Tutorial: generate a DAG from YAML¶
In this tutorial, we will describe a two-task workflow in YAML, load its Pydantic models, and register the resulting DAG with Airflow.
Install the packages¶
For Airflow 3, run:
pip install 'airflow-config[airflow3]'
Create the configuration¶
Create config/etl.yaml beside your DAG file:
# @package _global_
_target_: airflow_config.Configuration
default_task_args:
_target_: airflow_config.TaskArgs
owner: data-platform
retries: 2
default_dag_args:
_target_: airflow_config.DagArgs
start_date: "2025-01-01"
catchup: false
tags: [tutorial]
dags:
daily-etl:
schedule: "0 2 * * *"
tasks:
extract:
_target_: airflow_config.BashTask
bash_command: python /opt/etl/extract.py
load:
_target_: airflow_config.BashTask
bash_command: python /opt/etl/load.py
dependencies: [extract]
Load the configuration¶
Create daily_etl.py beside the config directory:
from airflow_config import load_config
config = load_config("config", "etl")
dag = config.dags["daily-etl"]
print(dag.schedule)
print(dag.default_args.owner)
print(dag.tasks["load"].dependencies)
Run the file with Python.

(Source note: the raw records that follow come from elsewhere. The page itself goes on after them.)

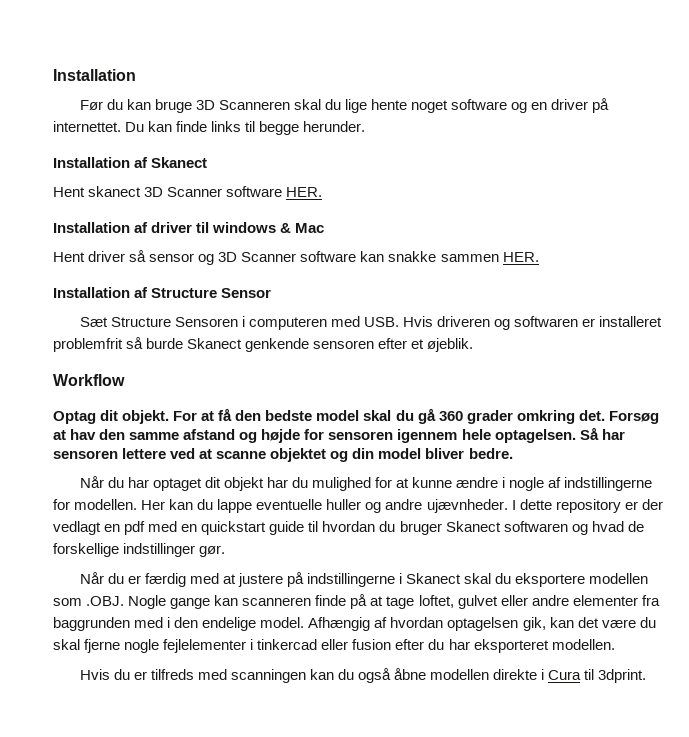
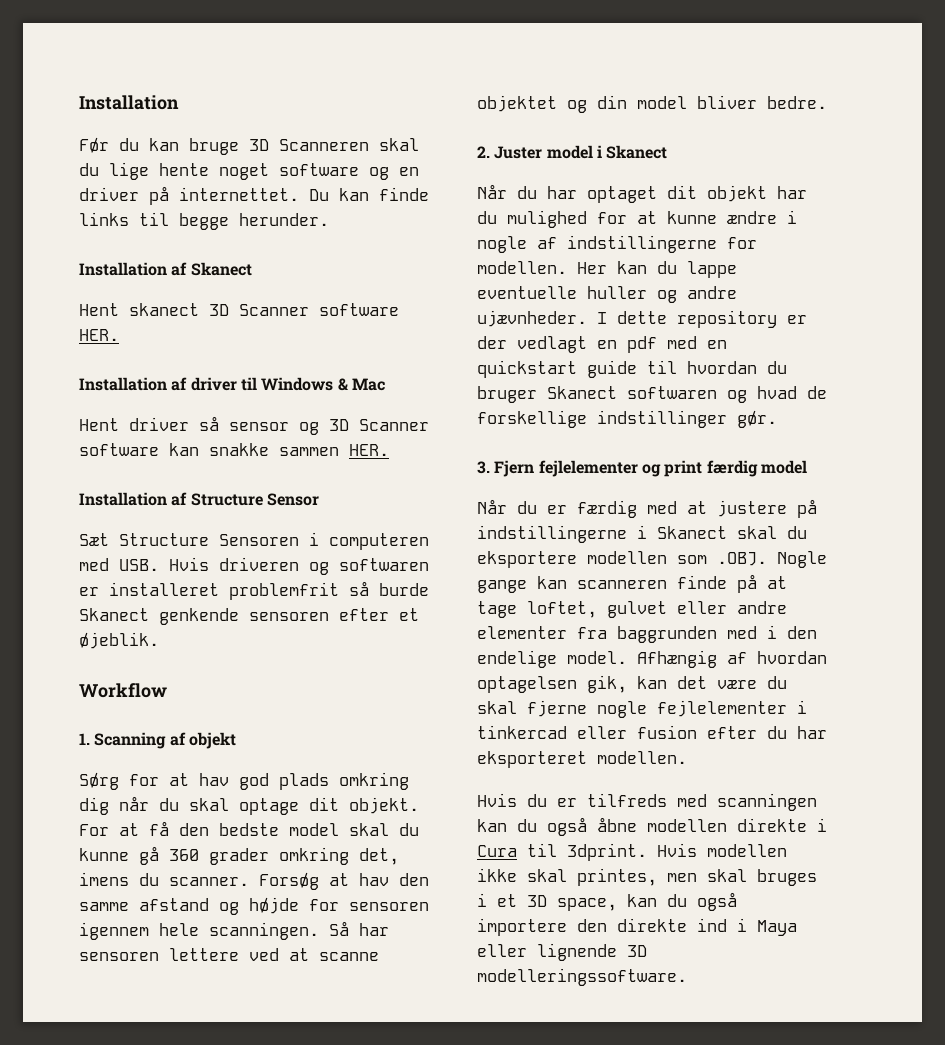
- Installation af driver til windows & Mac
+ Installation af driver til Windows & Mac
- Optag dit objekt.
+ 1. Scanning af objekt
+ Sørg for at hav god plads omkring dig når du skal optage dit objekt.
- For at få den bedste model skal du gå 360 grader omkring det.
+ For at få den bedste model skal du kunne gå 360 grader omkring det, imens du scanner.
- Forsøg at hav den samme afstand og højde for sensoren igennem hele optagelsen.
+ Forsøg at hav den samme afstand og højde for sensoren igennem hele scanningen.
+ 2. Juster model i Skanect
+ 3. Fjern fejlelementer og print færdig model
+ Hvis modellen ikke skal printes, men skal bruges i et 3D space, kan du også importere den direkte ind i Maya eller lignende 3D modelleringssoftware.

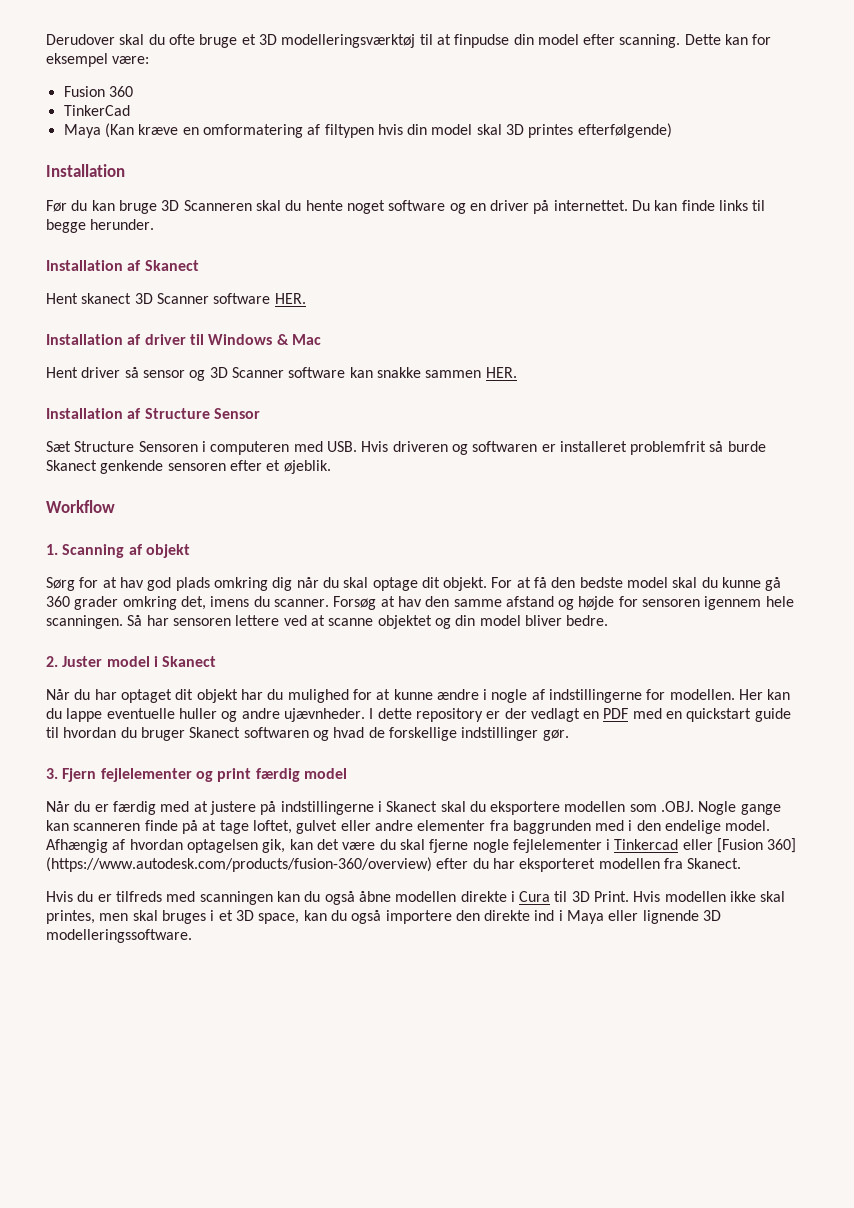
+ Derudover skal du ofte bruge et 3D modelleringsværktøj til at finpudse din model efter scanning. Dette kan for eksempel være:
+ Fusion 360
+ TinkerCad
+ Maya (Kan kræve en omformatering af filtypen hvis din model skal 3D printes efterfølgende)
- Før du kan bruge 3D Scanneren skal du lige hente noget software og en driver på internettet.
+ Før du kan bruge 3D Scanneren skal du hente noget software og en driver på internettet.
- I dette repository er der vedlagt en pdf med en quickstart guide til hvordan du bruger Skanect softwaren og hvad de forskellige indstillinger gør.
+ I dette repository er der vedlagt en PDF med en quickstart guide til hvordan du bruger Skanect softwaren og hvad de forskellige indstillinger gør.
- Afhængig af hvordan optagelsen gik, kan det være du skal fjerne nogle fejlelementer i tinkercad eller fusion efter du har eksporteret modellen.
+ Afhængig af hvordan optagelsen gik, kan det være du skal fjerne nogle fejlelementer i Tinkercad eller [Fusion 360] (https://www.autodesk.com/products/fusion-360/overview) efter du har eksporteret modellen fra Skanect.
- Hvis du er tilfreds med scanningen kan du også åbne modellen direkte i Cura til 3dprint.
+ Hvis du er tilfreds med scanningen kan du også åbne modellen direkte i Cura til 3D Print.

The output should be:
0 2 * * *
data-platform
['extract']
The loader found the configuration relative to the calling file, composed it
with Hydra, instantiated each _target_, and applied shared defaults.
Register the DAG¶
Add this line to daily_etl.py:
config.generate_in_mem()
Place the Python file and config directory in an Airflow DAG folder. Then
inspect the result:
airflow dags list | grep daily-etl
airflow tasks list daily-etl
The DAG contains extract and load, with load downstream of extract.
You have now generated an Airflow DAG from validated, composable YAML.